To be a goddess looking down at women over the centuries has been trying at various times-but positively joyous over the past few days.
For one thing, America might get a new female Supreme Court Justice now that Justice David Souter is stepping down For another, Britain just appointed a female poet laureate after 341 years-think on that!–of all-male appointments. She is 52-year-old Carol Ann Duffy, and her work celebrates (if not always with applause) the dailiness of existence; its smallness, not its grandness. (This alone is cause for celebration, since the idealization of life in writing is well-trod territory, and mostly trod by men.)
Ms. Duffy is a writer of stories as well as poems, and children’s stories as well as adults’. She is also a lesbian, but has made clear her desire not to have that fact define her or her work, if indeed one’s sexual preference could ever do so. I say it only because it’s a fact.
She speaks to women of all persuasions and all ages, and what makes me happiest at the moment is her ongoing conversation with women in middle age. For isn’t that a time when invisibility strikes? When men who once would have struck up a conversation no longer do? When children suddenly want to be with friends and not you? When so much sexuality infuses their souls, but declining interest (from without and from within) awaits?

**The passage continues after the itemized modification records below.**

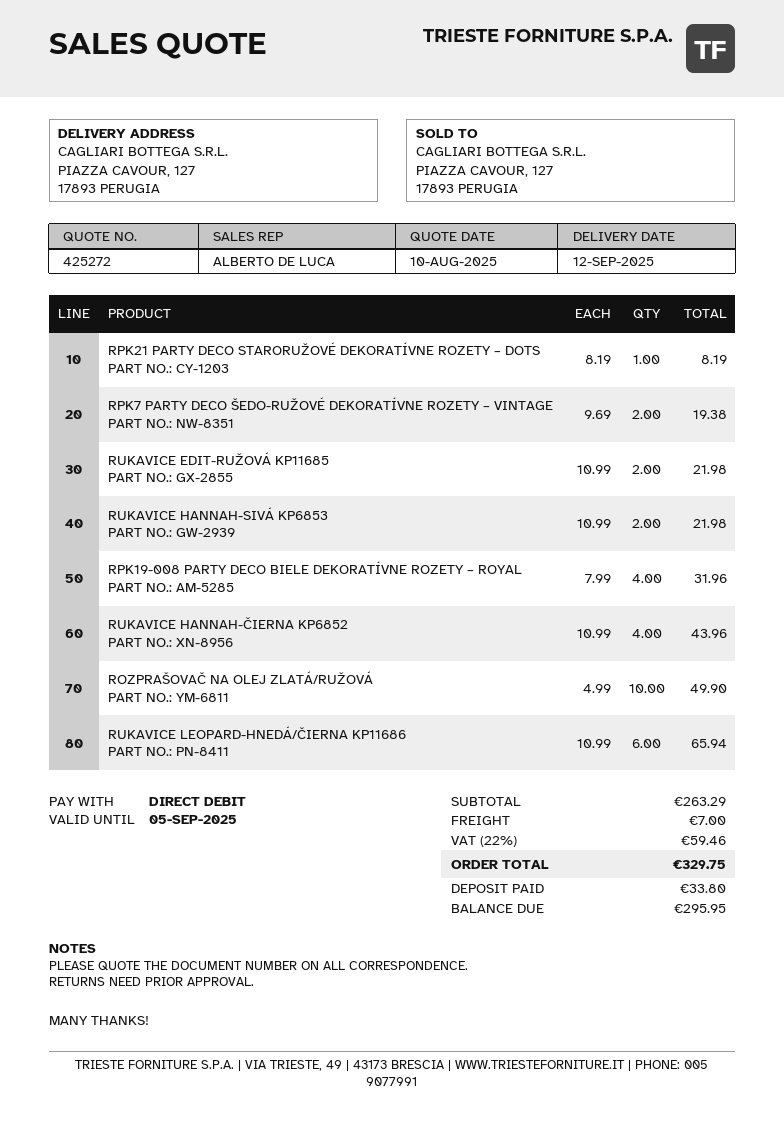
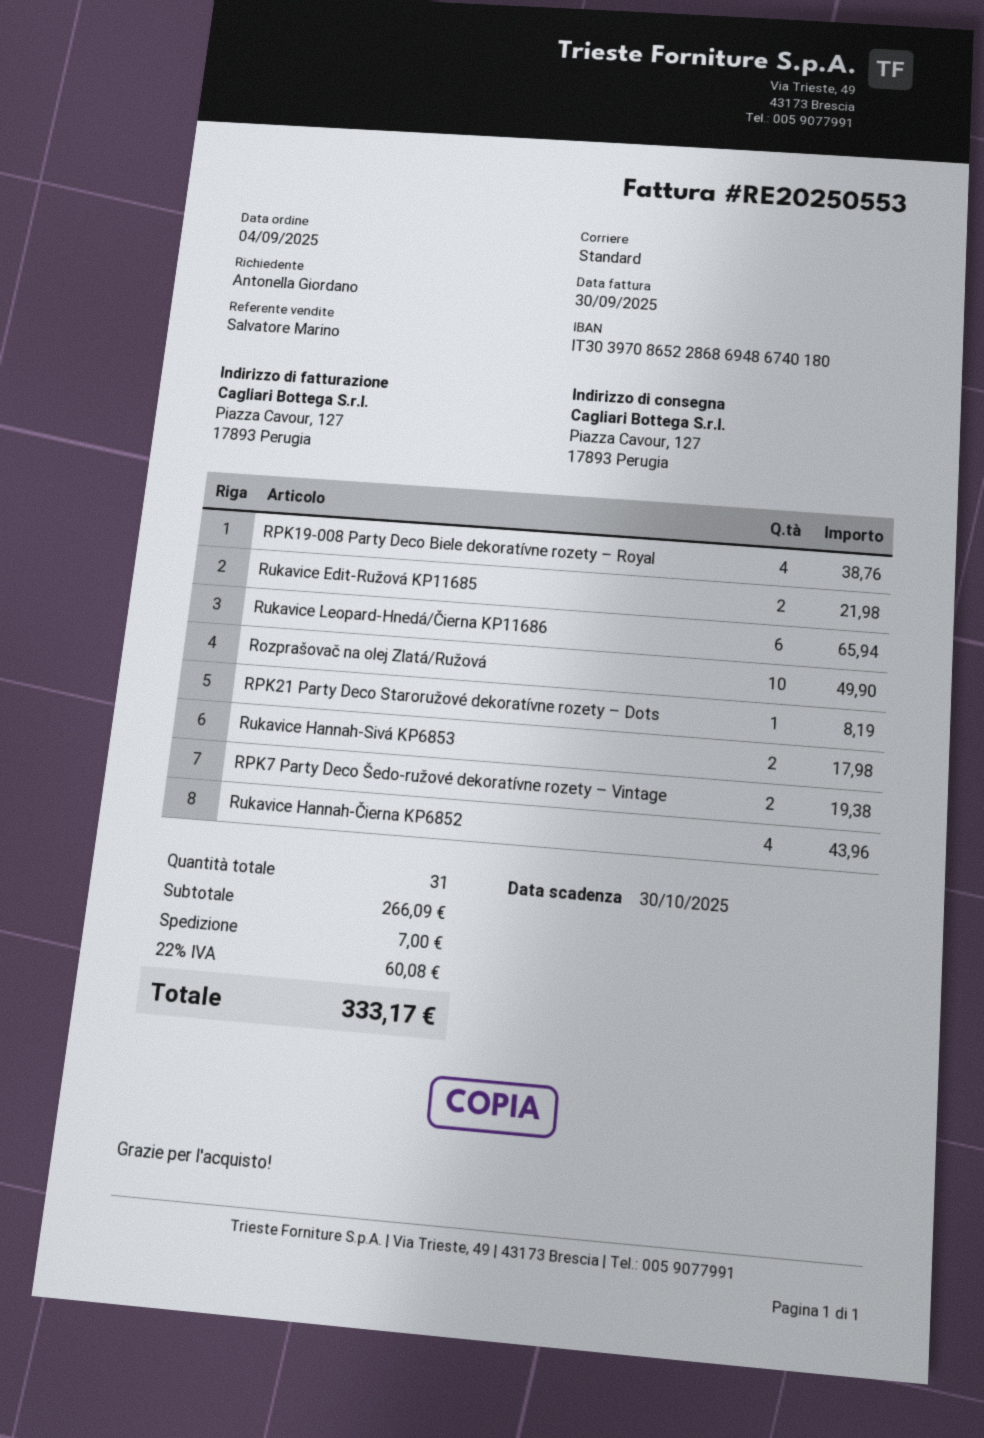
sales rep: ALBERTO DE LUCA -> Salvatore Marino
RUKAVICE HANNAH-SIVÁ KP6853: 2 for 21.98 -> 2 for 17.98
RPK19-008 PARTY DECO BIELE DEKORATÍVNE ROZETY – ROYAL: 4 for 31.96 -> 4 for 38.76
subtotal: 263.29 -> 266.09
tax: 22% = 59.46 -> 22% = 60.08
total: 329.75 -> 333.17

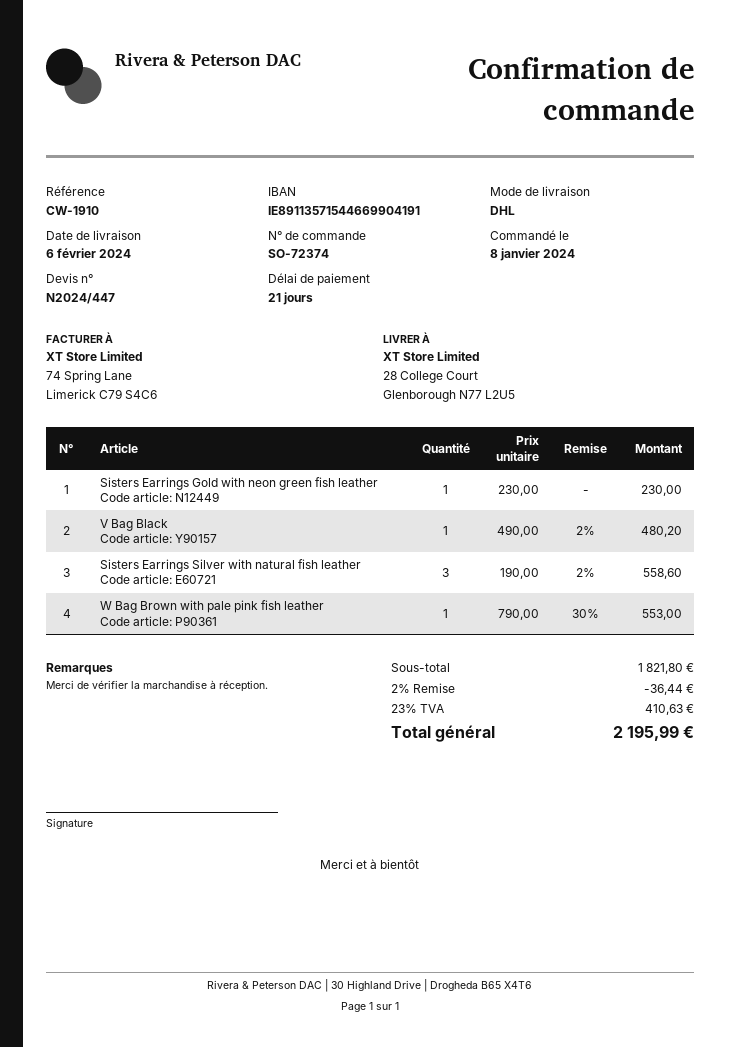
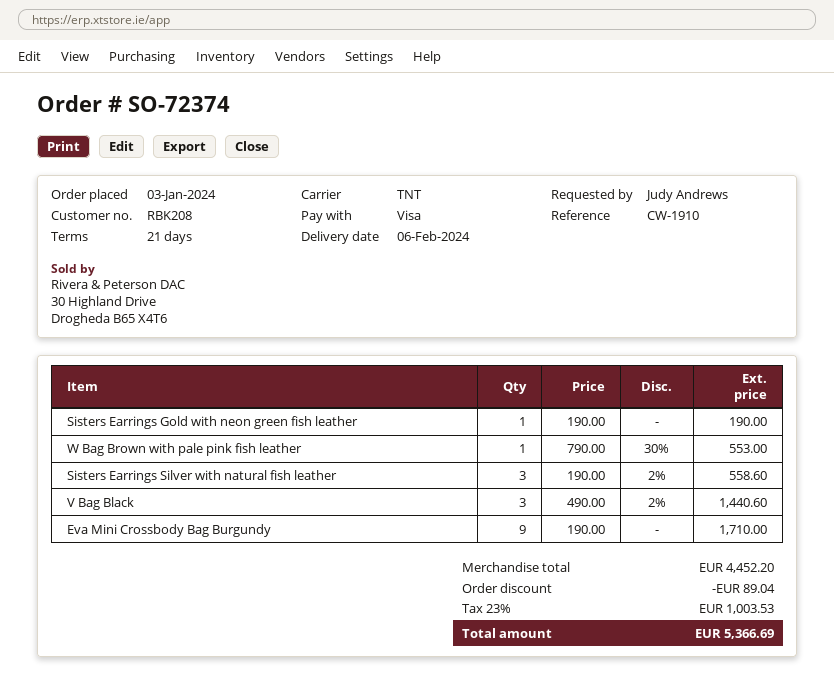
order date: 2024-01-08 -> 2024-01-03
shipping method: DHL -> TNT
Sisters Earrings Gold with neon green fish leather: 1 x 230.00 = 230.00 -> 1 x 190.00 = 190.00
V Bag Black: 1 x 490.00 - 2% = 480.20 -> 3 x 490.00 - 2% = 1440.60
Eva Mini Crossbody Bag Burgundy: none -> 9 x 190.00 = 1710.00
subtotal: 1821.80 -> 4452.20
discount: 36.44 -> 89.04
tax: 23% = 410.63 -> 23% = 1003.53
total: 2195.99 -> 5366.69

Yes. And Duffy hears us all and speaks to us all with wit and depth, using a light touch, sometimes, to hit on dark matters. The New York Times chose the poem “Mrs. Rip Van Winkle” to publish this morning. And so will I. (And I will write, in days to come, about her theme. But first, take a look.)
MRS. RIP VAN WINKLE
I sank like a stone
Into the still, deep waters
of late middle age,
Aching from head to foot.
I took up food
And gave up exercise.
It did me good.
And while he slept,
I found some hobbies
for myself.
Painting. Seeing the sights
I’d always dreamed about:
The Leaning Tower.
The Pyramids.
The Taj Mahal.
I made a little watercolour
of them all.
But what was best,
What hands-down beat
the rest,
Was saying a none-too-fond
farewell to sex.
Until the day
I came home with this
drawing of Niagara
And he was sitting up in bed
rattling Viagra.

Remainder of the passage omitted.